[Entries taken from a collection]
=== Begin Enclosure ===
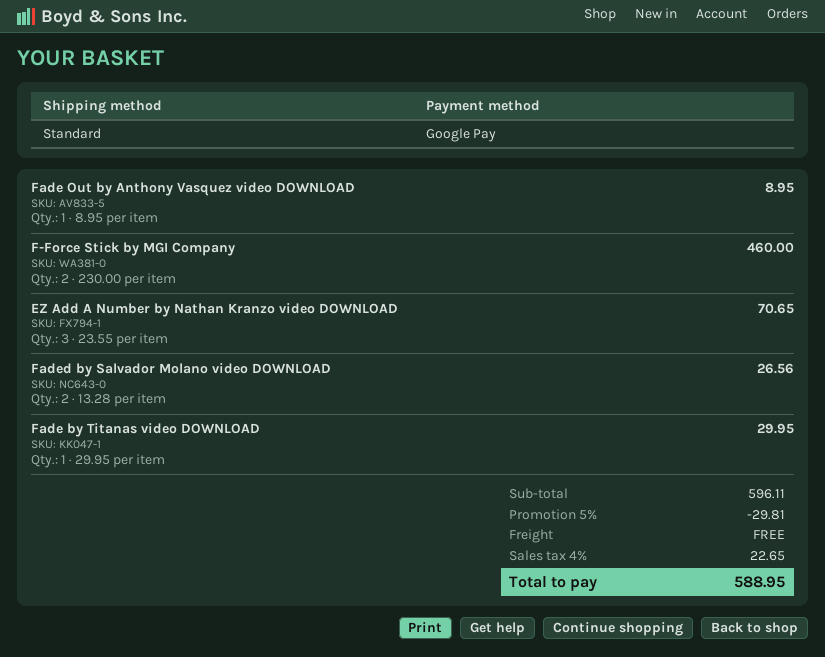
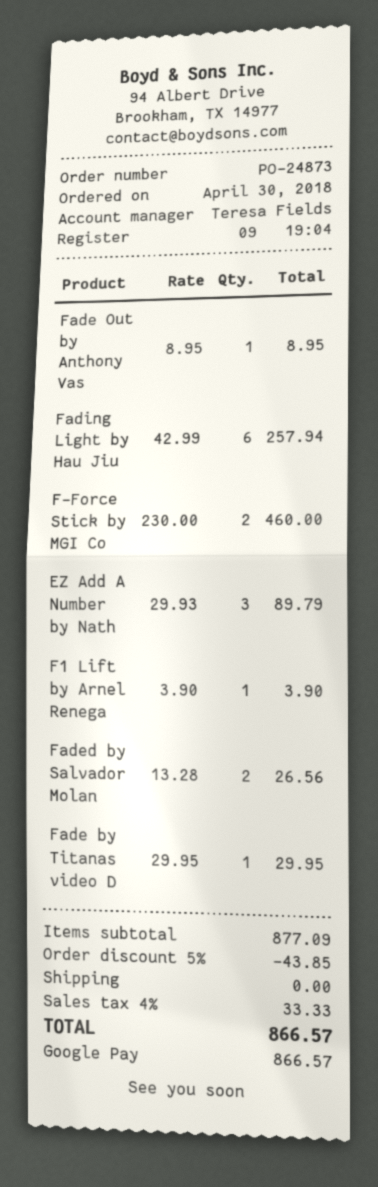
EZ Add A Number by Nathan Kranzo video DOWNLOAD: 3 x 23.55 = 70.65 -> 3 x 29.93 = 89.79
Fading Light by Hau Jiu: none -> 6 x 42.99 = 257.94
F1 Lift by Arnel Renega: none -> 1 x 3.90 = 3.90
subtotal: 596.11 -> 877.09
discount: 5% = 29.81 -> 5% = 43.85
tax: 4% = 22.65 -> 4% = 33.33
total: 588.95 -> 866.57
=== End Enclosure ===
→ **WHAT THE TASK REQUIRES**:
All lines from the one containing "Fading Light by" to the end of the data above are to be set down exactly; no others belong in the answer.

→ **PROBLEM SOLUTION**:
Fading Light by Hau Jiu: none -> 6 x 42.99 = 257.94
F1 Lift by Arnel Renega: none -> 1 x 3.90 = 3.90
subtotal: 596.11 -> 877.09
discount: 5% = 29.81 -> 5% = 43.85
tax: 4% = 22.65 -> 4% = 33.33
total: 588.95 -> 866.57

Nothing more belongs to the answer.